## TASK DETAILS
With the line containing "border-bottom: none;" as the first line and the last line of the records as the final one, reproduce that range exactly.

Stored data entries:

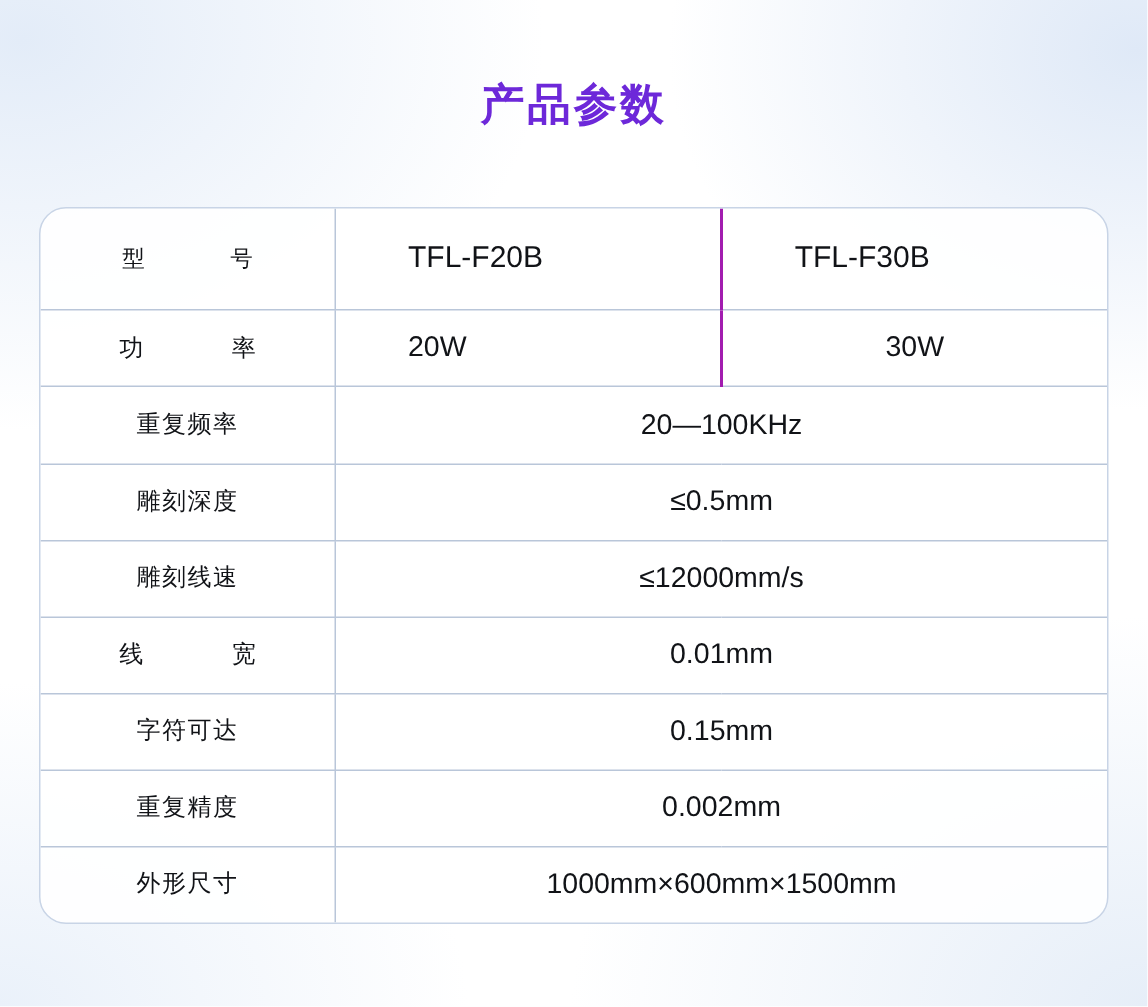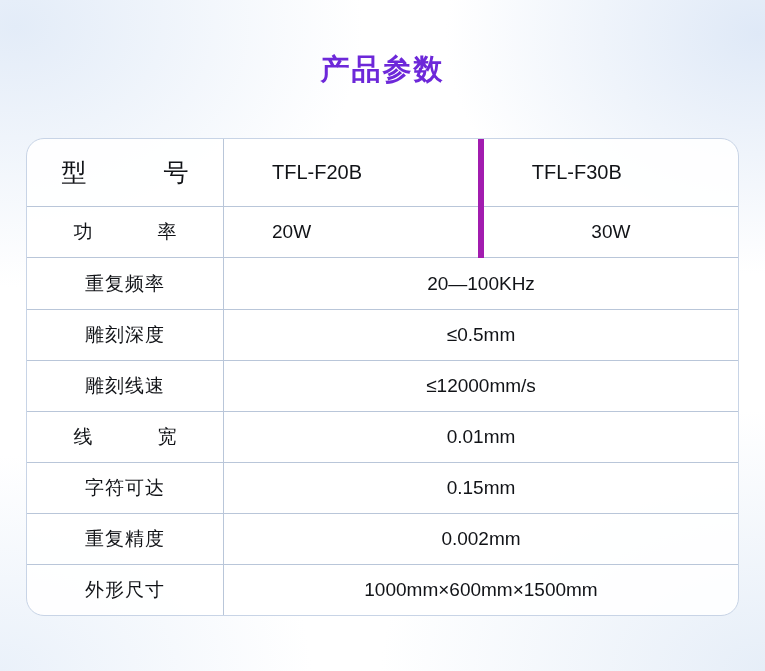--- a/index.html
+++ b/index.html
@@ -72,36 +72,36 @@
     vertical-align: middle;
   }
   table.spec tr:last-child td {
     border-bottom: none;
   }
   td.label {
     width: 176px;
     text-align: center;
     border-right: 1px solid #b9c6d9;
     letter-spacing: 1px;
-    font-size: 19px;
+    font-size: 16px;
   }
   td.label.wide-space {
     letter-spacing: 9px;
     text-indent: 9px;
   }
   td.val {
     text-align: center;
     font-size: 19px;
   }
   td.val.split {
-    border-right: 6px solid #a21caf;
+    border-right: 2px solid #a21caf;
   }
   tr.header-row td {
     height: 54px;
-    font-size: 25px;
+    font-size: 15px;
     text-align: center;
   }
   tr.header-row td.val {
     font-size: 20px;
   }
   tr.model-row td.val {
     text-align: left;
     padding-left: 48px;
   }
   tr.power-row td.val.split {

## OUTPUT
     border-bottom: none;
   }
   td.label {
     width: 176px;
     text-align: center;
     border-right: 1px solid #b9c6d9;
     letter-spacing: 1px;
-    font-size: 19px;
+    font-size: 16px;
   }
   td.label.wide-space {
     letter-spacing: 9px;
     text-indent: 9px;
   }
   td.val {
     text-align: center;
     font-size: 19px;
   }
   td.val.split {
-    border-right: 6px solid #a21caf;
+    border-right: 2px solid #a21caf;
   }
   tr.header-row td {
     height: 54px;
-    font-size: 25px;
+    font-size: 15px;
     text-align: center;
   }
   tr.header-row td.val {
     font-size: 20px;
   }
   tr.model-row td.val {
     text-align: left;
     padding-left: 48px;
   }
   tr.power-row td.val.split {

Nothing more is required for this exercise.